Print the lines of the data, starting with the first, up to and including the line where "Sequin bustier - black: 5" appears.

Source material>
┄┄┄┄┄┄┄┄┄┄

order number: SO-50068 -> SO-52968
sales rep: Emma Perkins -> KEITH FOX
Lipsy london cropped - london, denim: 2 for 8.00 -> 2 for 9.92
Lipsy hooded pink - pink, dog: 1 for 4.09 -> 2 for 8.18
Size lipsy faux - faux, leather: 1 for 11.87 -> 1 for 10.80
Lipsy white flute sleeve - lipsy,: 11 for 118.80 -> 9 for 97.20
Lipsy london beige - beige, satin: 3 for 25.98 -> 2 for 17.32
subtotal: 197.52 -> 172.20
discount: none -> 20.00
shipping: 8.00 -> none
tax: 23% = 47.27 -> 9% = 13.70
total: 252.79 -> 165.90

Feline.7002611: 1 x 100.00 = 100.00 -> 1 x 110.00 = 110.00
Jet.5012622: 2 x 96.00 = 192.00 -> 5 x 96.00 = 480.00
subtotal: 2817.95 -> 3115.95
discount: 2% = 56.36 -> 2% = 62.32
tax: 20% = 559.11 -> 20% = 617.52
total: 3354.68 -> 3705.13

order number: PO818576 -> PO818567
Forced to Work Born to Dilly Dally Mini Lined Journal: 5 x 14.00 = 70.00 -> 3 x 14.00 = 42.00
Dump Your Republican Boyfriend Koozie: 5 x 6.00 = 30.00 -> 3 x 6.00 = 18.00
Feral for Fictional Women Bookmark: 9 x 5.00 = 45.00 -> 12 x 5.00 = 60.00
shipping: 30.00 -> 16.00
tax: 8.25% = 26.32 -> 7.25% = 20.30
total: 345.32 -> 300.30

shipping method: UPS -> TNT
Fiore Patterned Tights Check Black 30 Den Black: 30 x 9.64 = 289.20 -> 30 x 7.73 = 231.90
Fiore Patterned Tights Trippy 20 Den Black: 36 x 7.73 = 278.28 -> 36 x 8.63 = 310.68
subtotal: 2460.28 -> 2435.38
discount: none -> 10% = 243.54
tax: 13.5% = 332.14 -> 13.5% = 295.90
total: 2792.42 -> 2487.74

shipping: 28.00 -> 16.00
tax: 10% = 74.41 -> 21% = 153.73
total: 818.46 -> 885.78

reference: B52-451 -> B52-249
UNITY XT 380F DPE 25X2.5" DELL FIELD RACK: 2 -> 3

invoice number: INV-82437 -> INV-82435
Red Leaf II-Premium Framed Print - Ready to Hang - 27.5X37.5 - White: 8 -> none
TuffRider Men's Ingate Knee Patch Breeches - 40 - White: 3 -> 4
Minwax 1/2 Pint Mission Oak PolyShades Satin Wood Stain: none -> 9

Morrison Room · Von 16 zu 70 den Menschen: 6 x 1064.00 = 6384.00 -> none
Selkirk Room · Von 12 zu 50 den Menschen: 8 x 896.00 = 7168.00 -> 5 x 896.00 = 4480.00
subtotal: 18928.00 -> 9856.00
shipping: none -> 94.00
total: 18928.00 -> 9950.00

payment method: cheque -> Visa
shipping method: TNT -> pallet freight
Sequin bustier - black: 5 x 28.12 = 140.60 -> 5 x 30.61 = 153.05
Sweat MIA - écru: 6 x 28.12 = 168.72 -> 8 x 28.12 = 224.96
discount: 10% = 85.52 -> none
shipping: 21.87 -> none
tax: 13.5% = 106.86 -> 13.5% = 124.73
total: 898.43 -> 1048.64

┄┄┄┄┄┄┄┄┄┄

Answer area>
order number: SO-50068 -> SO-52968
sales rep: Emma Perkins -> KEITH FOX
Lipsy london cropped - london, denim: 2 for 8.00 -> 2 for 9.92
Lipsy hooded pink - pink, dog: 1 for 4.09 -> 2 for 8.18
Size lipsy faux - faux, leather: 1 for 11.87 -> 1 for 10.80
Lipsy white flute sleeve - lipsy,: 11 for 118.80 -> 9 for 97.20
Lipsy london beige - beige, satin: 3 for 25.98 -> 2 for 17.32
subtotal: 197.52 -> 172.20
discount: none -> 20.00
shipping: 8.00 -> none
tax: 23% = 47.27 -> 9% = 13.70
total: 252.79 -> 165.90

Feline.7002611: 1 x 100.00 = 100.00 -> 1 x 110.00 = 110.00
Jet.5012622: 2 x 96.00 = 192.00 -> 5 x 96.00 = 480.00
subtotal: 2817.95 -> 3115.95
discount: 2% = 56.36 -> 2% = 62.32
tax: 20% = 559.11 -> 20% = 617.52
total: 3354.68 -> 3705.13

order number: PO818576 -> PO818567
Forced to Work Born to Dilly Dally Mini Lined Journal: 5 x 14.00 = 70.00 -> 3 x 14.00 = 42.00
Dump Your Republican Boyfriend Koozie: 5 x 6.00 = 30.00 -> 3 x 6.00 = 18.00
Feral for Fictional Women Bookmark: 9 x 5.00 = 45.00 -> 12 x 5.00 = 60.00
shipping: 30.00 -> 16.00
tax: 8.25% = 26.32 -> 7.25% = 20.30
total: 345.32 -> 300.30

shipping method: UPS -> TNT
Fiore Patterned Tights Check Black 30 Den Black: 30 x 9.64 = 289.20 -> 30 x 7.73 = 231.90
Fiore Patterned Tights Trippy 20 Den Black: 36 x 7.73 = 278.28 -> 36 x 8.63 = 310.68
subtotal: 2460.28 -> 2435.38
discount: none -> 10% = 243.54
tax: 13.5% = 332.14 -> 13.5% = 295.90
total: 2792.42 -> 2487.74

shipping: 28.00 -> 16.00
tax: 10% = 74.41 -> 21% = 153.73
total: 818.46 -> 885.78

reference: B52-451 -> B52-249
UNITY XT 380F DPE 25X2.5" DELL FIELD RACK: 2 -> 3

invoice number: INV-82437 -> INV-82435
Red Leaf II-Premium Framed Print - Ready to Hang - 27.5X37.5 - White: 8 -> none
TuffRider Men's Ingate Knee Patch Breeches - 40 - White: 3 -> 4
Minwax 1/2 Pint Mission Oak PolyShades Satin Wood Stain: none -> 9

Morrison Room · Von 16 zu 70 den Menschen: 6 x 1064.00 = 6384.00 -> none
Selkirk Room · Von 12 zu 50 den Menschen: 8 x 896.00 = 7168.00 -> 5 x 896.00 = 4480.00
subtotal: 18928.00 -> 9856.00
shipping: none -> 94.00
total: 18928.00 -> 9950.00

payment method: cheque -> Visa
shipping method: TNT -> pallet freight
Sequin bustier - black: 5 x 28.12 = 140.60 -> 5 x 30.61 = 153.05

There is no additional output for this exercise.